Mike Lockwood, Dimensional Control Manager for ADCW and a member of the DIO Larkhill & Westdown Conservation Group explained:
“This is a long-term project because the elms usually take around ten years to reach maturity and flower. So far we’ve identified a number of recipient colonies and selected several elm cultivars which are suitable for growing on the chalky soils of South Wiltshire.”
One of the sites chosen for initial trial planting was Beacon Hill, Bulford. Varieties of DED-resistant elms were planted alongside small-leaved lime, to provide an alternative foodplant for the larvae and a source of nectar for the butterflies to maximise their chances of long-term survival.
“We have the opportunity to include elm cultivars in our own planting plans on PAC garrisons. There is also the possibility of engaging with the Service Families’ housing projects, to put forward the idea of planting these elms on their sites in the future.”
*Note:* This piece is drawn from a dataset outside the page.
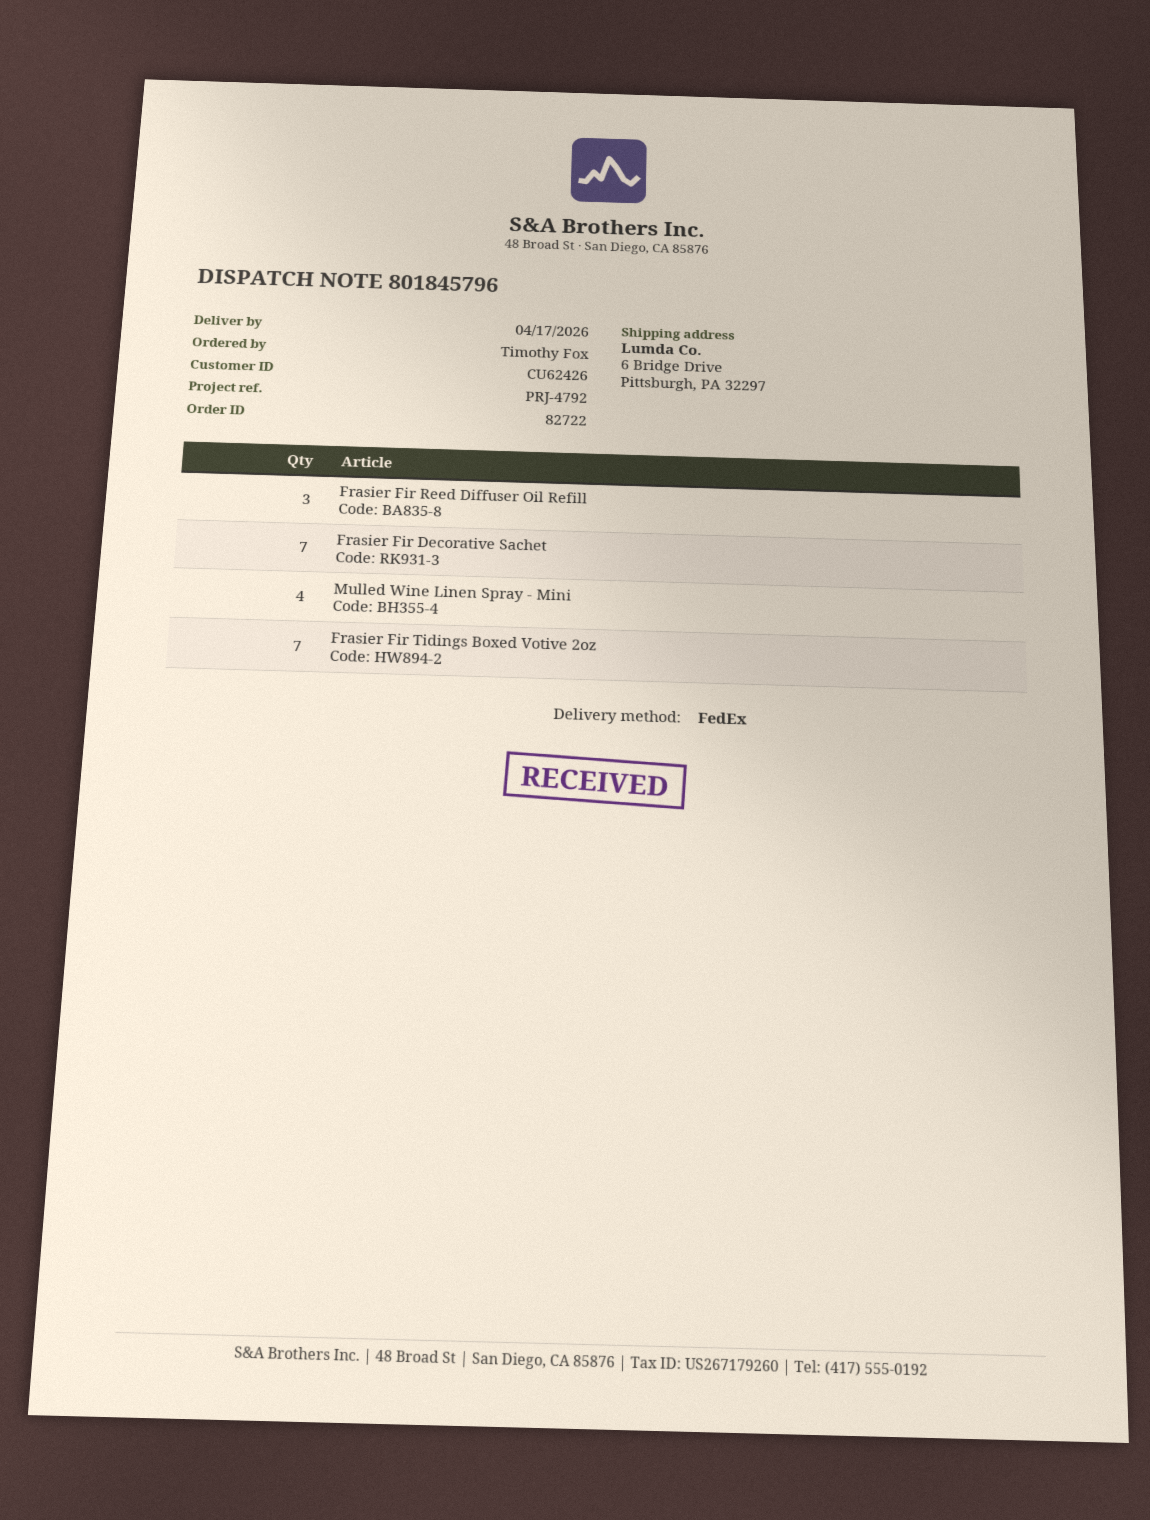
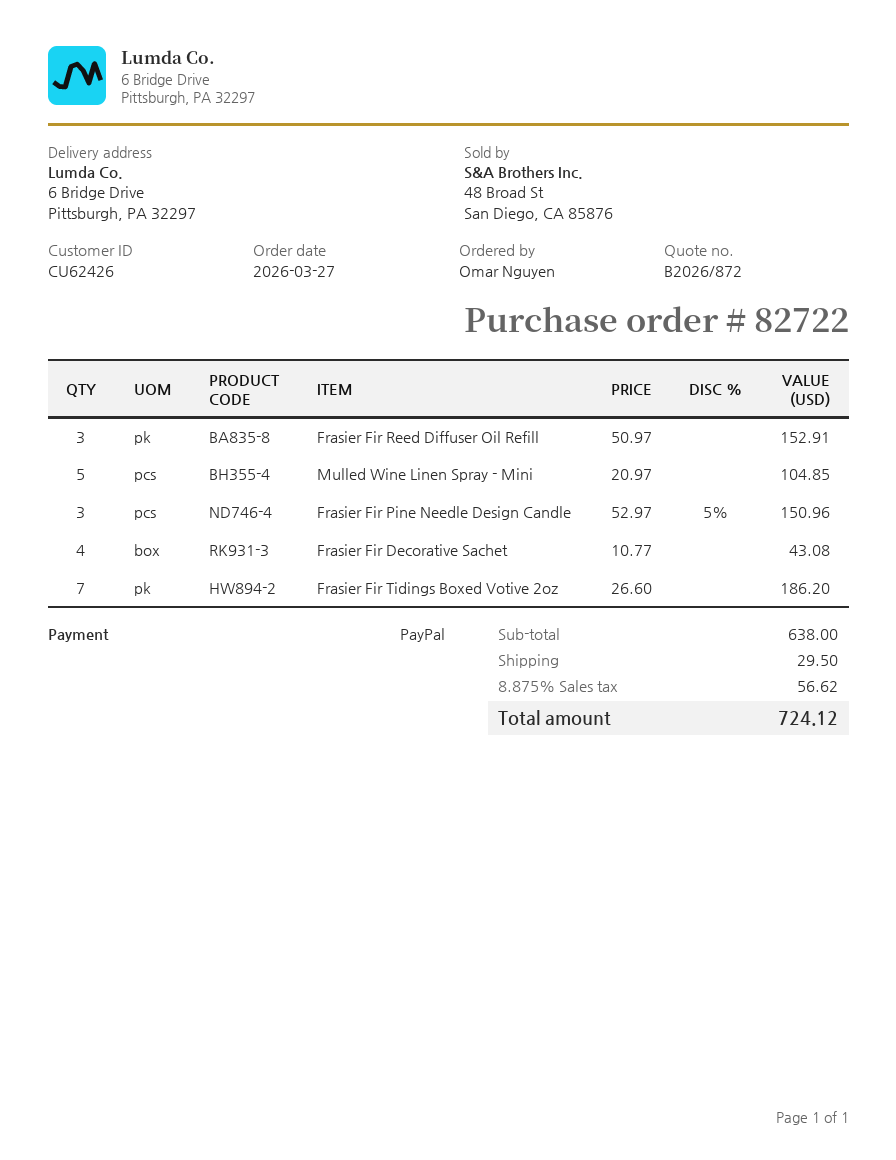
ordered by: Timothy Fox -> Omar Nguyen
Frasier Fir Decorative Sachet: 7 -> 4
Mulled Wine Linen Spray - Mini: 4 -> 5
Frasier Fir Pine Needle Design Candle: none -> 3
Butterfly conservation work is also taking place at Larkhill Garrison, where Mike is involved in mapping species distribution and creation of a wildflower meadow. He is a regular speaker on the ‘conservation circuit’ and an expert contributor to DIO’s Sanctuary magazine and other ecology newsletters.
Senior ADCW staff have commended Mike for his dedication.
Mark George, Pre-Construction Director, ADCW, said:
“Mike recently celebrated 20 years at KBR and is a huge example of commitment beyond the day job.”